* Records for the task *
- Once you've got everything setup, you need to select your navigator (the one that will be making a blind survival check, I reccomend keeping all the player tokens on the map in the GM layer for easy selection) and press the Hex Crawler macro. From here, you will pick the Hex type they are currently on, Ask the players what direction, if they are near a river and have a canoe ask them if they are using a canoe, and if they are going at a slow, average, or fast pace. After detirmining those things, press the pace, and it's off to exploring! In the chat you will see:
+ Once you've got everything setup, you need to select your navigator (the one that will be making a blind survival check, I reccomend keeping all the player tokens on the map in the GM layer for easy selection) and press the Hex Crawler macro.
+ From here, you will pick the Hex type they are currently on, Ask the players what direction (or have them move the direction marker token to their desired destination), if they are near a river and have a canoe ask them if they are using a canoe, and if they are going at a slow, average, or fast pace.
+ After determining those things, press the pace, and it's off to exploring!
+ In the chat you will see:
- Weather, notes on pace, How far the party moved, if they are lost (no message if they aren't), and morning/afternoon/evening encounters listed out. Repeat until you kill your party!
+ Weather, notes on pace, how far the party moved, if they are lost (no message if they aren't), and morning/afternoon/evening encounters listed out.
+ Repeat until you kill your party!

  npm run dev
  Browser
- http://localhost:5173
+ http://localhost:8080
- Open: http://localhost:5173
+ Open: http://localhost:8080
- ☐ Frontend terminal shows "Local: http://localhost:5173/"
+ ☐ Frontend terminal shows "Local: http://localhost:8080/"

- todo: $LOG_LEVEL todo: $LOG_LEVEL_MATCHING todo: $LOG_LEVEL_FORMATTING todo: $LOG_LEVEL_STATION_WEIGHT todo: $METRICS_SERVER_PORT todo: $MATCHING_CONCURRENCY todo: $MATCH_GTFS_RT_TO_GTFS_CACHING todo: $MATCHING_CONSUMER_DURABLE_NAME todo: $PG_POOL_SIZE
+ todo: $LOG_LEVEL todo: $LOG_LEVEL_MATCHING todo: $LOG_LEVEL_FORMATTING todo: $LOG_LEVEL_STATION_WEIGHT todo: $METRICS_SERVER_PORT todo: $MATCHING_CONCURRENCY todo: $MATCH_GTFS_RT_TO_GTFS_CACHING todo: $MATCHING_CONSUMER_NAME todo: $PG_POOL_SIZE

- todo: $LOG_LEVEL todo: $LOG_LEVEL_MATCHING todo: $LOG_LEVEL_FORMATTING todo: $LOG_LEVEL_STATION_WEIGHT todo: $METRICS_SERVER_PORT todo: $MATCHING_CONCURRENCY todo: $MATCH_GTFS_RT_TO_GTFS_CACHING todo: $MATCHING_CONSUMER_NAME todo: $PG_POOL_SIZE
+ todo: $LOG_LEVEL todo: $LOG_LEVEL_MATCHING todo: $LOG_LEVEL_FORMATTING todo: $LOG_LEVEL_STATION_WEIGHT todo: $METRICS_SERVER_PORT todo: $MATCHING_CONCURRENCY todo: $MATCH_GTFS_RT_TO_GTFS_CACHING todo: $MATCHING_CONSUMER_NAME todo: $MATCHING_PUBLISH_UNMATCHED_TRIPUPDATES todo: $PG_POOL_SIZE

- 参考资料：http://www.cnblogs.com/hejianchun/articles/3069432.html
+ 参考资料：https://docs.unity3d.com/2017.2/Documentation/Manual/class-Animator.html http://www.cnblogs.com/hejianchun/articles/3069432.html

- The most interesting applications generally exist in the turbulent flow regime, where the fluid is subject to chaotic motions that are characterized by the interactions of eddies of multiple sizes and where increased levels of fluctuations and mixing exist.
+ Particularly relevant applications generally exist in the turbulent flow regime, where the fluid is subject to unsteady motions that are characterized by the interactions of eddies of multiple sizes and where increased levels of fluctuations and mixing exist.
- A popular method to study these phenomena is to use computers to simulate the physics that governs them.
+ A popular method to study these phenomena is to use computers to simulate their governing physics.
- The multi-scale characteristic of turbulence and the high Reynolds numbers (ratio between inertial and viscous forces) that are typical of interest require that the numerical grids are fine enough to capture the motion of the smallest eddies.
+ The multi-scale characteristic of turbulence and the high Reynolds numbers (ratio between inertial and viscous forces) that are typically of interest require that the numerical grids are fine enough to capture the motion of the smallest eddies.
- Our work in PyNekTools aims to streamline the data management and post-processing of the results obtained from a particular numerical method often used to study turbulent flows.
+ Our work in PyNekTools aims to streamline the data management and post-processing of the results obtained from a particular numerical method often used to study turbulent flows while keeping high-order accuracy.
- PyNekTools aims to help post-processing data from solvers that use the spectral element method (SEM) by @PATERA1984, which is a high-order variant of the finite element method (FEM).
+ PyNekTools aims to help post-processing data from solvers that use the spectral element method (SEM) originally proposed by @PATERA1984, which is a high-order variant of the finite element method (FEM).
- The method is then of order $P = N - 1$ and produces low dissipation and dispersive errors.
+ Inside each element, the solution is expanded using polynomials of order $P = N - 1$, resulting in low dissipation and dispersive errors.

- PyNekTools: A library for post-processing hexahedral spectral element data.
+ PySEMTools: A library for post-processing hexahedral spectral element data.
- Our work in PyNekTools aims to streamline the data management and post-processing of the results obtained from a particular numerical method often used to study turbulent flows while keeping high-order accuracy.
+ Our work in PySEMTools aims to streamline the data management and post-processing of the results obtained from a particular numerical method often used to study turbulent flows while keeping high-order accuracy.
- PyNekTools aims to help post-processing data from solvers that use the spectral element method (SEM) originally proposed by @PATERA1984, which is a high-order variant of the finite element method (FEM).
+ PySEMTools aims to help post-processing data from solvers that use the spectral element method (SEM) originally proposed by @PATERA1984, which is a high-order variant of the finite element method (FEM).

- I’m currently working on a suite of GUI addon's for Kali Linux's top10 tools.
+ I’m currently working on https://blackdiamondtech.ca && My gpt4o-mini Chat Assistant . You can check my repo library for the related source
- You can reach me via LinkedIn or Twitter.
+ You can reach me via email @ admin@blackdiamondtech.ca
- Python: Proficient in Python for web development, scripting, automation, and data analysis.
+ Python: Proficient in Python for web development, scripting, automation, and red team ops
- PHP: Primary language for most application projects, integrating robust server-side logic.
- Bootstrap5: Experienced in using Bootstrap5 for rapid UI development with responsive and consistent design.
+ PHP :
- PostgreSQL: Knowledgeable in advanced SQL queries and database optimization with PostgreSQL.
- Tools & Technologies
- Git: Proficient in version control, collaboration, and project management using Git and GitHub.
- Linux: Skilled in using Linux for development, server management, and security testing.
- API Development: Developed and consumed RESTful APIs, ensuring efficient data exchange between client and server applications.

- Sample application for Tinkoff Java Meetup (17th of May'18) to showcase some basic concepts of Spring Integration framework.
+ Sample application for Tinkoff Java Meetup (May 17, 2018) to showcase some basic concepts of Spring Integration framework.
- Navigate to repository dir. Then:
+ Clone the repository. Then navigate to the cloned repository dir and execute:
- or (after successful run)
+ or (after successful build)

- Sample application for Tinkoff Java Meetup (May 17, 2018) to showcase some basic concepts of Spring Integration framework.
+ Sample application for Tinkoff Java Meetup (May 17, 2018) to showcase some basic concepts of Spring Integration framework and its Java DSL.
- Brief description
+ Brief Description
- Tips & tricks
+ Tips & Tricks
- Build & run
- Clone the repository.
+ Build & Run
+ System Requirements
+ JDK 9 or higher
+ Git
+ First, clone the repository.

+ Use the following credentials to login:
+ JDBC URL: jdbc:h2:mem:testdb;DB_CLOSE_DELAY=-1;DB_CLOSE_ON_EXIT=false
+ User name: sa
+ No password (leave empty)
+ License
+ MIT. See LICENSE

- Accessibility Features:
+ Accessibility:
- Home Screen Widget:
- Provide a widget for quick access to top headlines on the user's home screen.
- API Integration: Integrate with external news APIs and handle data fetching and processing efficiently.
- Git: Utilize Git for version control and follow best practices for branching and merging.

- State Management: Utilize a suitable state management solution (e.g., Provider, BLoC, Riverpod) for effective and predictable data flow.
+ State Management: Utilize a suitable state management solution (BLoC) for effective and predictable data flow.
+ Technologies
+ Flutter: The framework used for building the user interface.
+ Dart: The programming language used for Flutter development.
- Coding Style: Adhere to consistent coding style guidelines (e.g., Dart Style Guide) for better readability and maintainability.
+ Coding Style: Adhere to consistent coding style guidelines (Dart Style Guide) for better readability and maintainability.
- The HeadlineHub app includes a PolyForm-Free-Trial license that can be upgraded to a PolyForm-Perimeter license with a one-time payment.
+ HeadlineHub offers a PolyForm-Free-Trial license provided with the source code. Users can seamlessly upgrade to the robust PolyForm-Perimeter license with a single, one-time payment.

* Required work *
Go through the material above and report each line containing "Weather".

* Solved problem *
- Weather, notes on pace, How far the party moved, if they are lost (no message if they aren't), and morning/afternoon/evening encounters listed out. Repeat until you kill your party!
+ Weather, notes on pace, how far the party moved, if they are lost (no message if they aren't), and morning/afternoon/evening encounters listed out.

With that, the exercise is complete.